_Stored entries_
════════════════

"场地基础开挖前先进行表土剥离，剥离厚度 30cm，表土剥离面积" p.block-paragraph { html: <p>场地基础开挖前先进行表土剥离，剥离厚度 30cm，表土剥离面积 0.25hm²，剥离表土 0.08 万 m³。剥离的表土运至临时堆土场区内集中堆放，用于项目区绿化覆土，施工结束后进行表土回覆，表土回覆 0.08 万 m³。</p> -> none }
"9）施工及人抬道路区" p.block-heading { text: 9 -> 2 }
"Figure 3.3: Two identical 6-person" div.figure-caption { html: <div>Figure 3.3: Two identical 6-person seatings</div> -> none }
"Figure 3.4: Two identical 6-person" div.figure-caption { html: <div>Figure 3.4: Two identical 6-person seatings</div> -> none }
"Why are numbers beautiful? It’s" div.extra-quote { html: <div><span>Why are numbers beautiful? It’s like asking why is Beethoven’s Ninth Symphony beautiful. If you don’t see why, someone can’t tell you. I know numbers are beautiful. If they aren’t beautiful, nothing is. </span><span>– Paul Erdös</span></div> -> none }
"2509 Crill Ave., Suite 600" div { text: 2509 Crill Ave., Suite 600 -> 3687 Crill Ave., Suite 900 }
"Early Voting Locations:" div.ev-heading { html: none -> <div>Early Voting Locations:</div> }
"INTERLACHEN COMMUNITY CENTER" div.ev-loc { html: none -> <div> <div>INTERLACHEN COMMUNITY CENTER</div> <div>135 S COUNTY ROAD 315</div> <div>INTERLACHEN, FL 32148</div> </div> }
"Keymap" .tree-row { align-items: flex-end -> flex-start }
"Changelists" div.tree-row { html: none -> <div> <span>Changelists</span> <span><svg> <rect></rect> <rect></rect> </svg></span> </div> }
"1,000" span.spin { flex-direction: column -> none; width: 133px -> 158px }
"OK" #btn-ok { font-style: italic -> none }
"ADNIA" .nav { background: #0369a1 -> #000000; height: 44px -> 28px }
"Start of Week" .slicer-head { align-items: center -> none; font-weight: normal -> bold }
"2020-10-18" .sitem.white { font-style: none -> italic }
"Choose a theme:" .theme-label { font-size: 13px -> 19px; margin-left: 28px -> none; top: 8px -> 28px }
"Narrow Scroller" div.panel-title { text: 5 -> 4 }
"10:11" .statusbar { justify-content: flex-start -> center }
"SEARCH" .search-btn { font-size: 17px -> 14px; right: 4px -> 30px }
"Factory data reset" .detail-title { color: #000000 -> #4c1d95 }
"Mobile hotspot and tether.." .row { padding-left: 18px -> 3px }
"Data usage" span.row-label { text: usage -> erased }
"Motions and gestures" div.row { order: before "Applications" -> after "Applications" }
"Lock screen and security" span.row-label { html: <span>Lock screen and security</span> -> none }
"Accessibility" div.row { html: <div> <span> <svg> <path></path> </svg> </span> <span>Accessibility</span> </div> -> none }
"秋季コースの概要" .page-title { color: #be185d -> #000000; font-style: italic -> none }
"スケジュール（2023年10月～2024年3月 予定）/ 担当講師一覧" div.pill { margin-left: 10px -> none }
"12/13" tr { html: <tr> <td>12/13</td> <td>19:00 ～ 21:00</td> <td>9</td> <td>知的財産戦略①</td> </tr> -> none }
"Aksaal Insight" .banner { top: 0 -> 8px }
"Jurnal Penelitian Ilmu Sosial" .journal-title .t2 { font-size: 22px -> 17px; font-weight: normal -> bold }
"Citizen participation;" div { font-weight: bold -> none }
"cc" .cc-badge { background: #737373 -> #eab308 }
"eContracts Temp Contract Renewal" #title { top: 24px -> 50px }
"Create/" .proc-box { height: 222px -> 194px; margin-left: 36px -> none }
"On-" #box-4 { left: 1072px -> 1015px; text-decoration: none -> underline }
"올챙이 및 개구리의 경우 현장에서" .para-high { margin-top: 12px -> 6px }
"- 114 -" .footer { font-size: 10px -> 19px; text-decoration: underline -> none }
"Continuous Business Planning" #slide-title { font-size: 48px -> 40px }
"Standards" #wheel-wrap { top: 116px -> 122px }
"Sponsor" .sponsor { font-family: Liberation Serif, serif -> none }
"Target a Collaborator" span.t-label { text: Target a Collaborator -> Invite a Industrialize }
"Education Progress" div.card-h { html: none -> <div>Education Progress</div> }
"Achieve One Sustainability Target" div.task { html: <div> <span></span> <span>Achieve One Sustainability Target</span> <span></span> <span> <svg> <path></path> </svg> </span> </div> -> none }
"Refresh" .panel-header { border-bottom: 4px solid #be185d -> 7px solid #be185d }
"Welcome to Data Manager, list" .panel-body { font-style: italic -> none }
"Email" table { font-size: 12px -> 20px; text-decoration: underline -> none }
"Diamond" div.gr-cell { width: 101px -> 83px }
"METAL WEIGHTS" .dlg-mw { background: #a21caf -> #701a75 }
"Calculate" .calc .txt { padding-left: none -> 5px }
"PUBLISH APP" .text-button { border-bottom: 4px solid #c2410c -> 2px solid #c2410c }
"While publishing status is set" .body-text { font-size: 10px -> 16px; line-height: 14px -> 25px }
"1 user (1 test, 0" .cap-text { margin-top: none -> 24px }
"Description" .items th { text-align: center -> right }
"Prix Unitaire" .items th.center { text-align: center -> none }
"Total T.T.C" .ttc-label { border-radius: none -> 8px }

════════════════

_Your goal_
Find every line in the records that has the word "padding". Copy those lines.

_Output for this task_
"Mobile hotspot and tether.." .row { padding-left: 18px -> 3px }
"Calculate" .calc .txt { padding-left: none -> 5px }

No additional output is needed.